Proposition de correction pour le thème sur la justice constitutionnelle

Sujet : Comparez les deux grands modèles historiques de contrôle de constitutionnalité des lois.

        La Constitution, c’est à la fois l’œuvre du constituant et des juges habilités à l’interpréter. L’évolution du constitutionnalisme en témoigne, qui est passé d’une conception exclusivement textuelle de la Constitution à une conception faisant, à l’image de Charles Eisenmann dans sa thèse de 1928, une place prépondérante à l’œuvre jurisprudentielle non seulement pour contrôler le respect de la Constitution, mais encore pour dire ce qu’elle est de manière évolutive. La Constitution, un texte vivant rendu intelligible par les juges, voici une définition minimale certes, mais commune aux modèles de justice constitutionnelle qui, chacun à leur manière, remplissent les missions qui leur sont assignées. Mais, ces modèles, bien que différents dans leur développement, résultent de sources doctrinales concordantes que l’on peut schématiquement attribuer au constitutionnalisme libéral qui, combiné avec la séparation des pouvoirs, visent à contrôler le pouvoir dans son étendue et dans ses modalités d’exercice. Les différences de ces modèles ont été formalisés plus tard, à la fin du XIXe et au début du XXe siècle, et résultent de contextes d’organisation juridictionnelle et de rapports au pouvoir différents en Europe et aux Etats-Unis. Comparer implique, dans cette optique, de comprendre ces distinctions entre les modèles et de faire le constat de leur dépassement progressif à la fois par leur rapprochement technique et par leurs questionnements communs sur le rôle de la justice constitutionnelle. Avant cela, il convient de rappeler que l’idée d’une telle justice est plus ancienne que le constitutionnalisme libéral qui a théorisé cette exigence et l’a rendu indissociable d’une démocratie, à tel point qu’on parle de démocratie constitutionnelle.
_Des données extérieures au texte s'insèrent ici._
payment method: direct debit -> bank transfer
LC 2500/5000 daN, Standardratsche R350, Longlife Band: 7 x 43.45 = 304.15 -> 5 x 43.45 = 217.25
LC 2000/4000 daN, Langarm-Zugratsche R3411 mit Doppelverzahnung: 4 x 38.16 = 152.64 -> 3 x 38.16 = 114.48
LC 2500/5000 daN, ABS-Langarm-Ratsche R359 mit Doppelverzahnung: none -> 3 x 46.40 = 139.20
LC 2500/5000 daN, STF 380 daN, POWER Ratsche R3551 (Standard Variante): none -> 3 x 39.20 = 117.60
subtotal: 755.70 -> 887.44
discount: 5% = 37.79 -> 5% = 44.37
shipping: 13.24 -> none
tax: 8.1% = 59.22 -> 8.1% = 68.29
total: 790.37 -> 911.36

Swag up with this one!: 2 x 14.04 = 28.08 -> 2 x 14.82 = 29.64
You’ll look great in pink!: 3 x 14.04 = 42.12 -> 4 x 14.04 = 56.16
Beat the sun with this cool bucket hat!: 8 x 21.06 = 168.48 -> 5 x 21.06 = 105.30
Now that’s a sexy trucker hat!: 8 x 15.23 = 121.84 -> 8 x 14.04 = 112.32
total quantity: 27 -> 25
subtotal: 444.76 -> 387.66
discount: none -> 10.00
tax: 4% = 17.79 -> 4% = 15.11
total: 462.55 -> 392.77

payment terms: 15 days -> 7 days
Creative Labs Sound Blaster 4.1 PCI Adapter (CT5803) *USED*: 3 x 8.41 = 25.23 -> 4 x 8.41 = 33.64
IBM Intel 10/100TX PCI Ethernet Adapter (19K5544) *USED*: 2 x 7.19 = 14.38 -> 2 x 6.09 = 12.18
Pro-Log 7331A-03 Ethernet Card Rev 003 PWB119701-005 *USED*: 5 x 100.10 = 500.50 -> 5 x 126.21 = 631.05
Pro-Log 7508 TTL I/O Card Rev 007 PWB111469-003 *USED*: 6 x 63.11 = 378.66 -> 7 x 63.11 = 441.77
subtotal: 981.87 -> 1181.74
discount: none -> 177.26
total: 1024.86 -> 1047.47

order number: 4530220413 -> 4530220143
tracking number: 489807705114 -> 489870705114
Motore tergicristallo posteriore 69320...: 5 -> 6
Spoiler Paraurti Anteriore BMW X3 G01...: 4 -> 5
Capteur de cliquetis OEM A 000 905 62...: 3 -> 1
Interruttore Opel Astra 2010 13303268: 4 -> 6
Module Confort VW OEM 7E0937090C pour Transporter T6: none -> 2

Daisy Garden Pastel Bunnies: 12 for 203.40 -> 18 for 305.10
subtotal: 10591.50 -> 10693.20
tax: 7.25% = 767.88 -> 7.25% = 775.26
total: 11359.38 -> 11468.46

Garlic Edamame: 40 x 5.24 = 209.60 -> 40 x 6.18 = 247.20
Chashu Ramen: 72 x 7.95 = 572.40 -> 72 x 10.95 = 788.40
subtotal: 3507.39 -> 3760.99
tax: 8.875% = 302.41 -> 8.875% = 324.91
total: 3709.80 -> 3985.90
        De fait, l'institution d'organes juridictionnels suprêmes pour veiller à la constitutionnalité et à la légalité n'est pas une découverte des États modernes. La Grèce antique appliquait le principe fondamental selon lequel le règlement, indépendamment de son contenu, ne devait pas être en contradiction avec le « nomos », à savoir la loi, ni dans sa forme ni dans son contenu. En cas de :contrariété du premier avec le second, cela avait pour conséquence d’une part d’engager la responsabilité pénale du législateur qui a proposé un tel texte, d’autre part de considérer comme nulle et non avenue ledit texte. De même encore, dans l'ancien Empire germanique, les organes juridictionnels de l'époque statuaient surtout à propos de litiges portant sur la compétence entre les détenteurs du pouvoir, mais aussi partiellement sur les violations des droits. Le contrôle de la constitutionnalité des lois est apparu sous diverses formes tout au long de l'histoire du droit allemand, avant d'être introduit par la Constitution de Weimar.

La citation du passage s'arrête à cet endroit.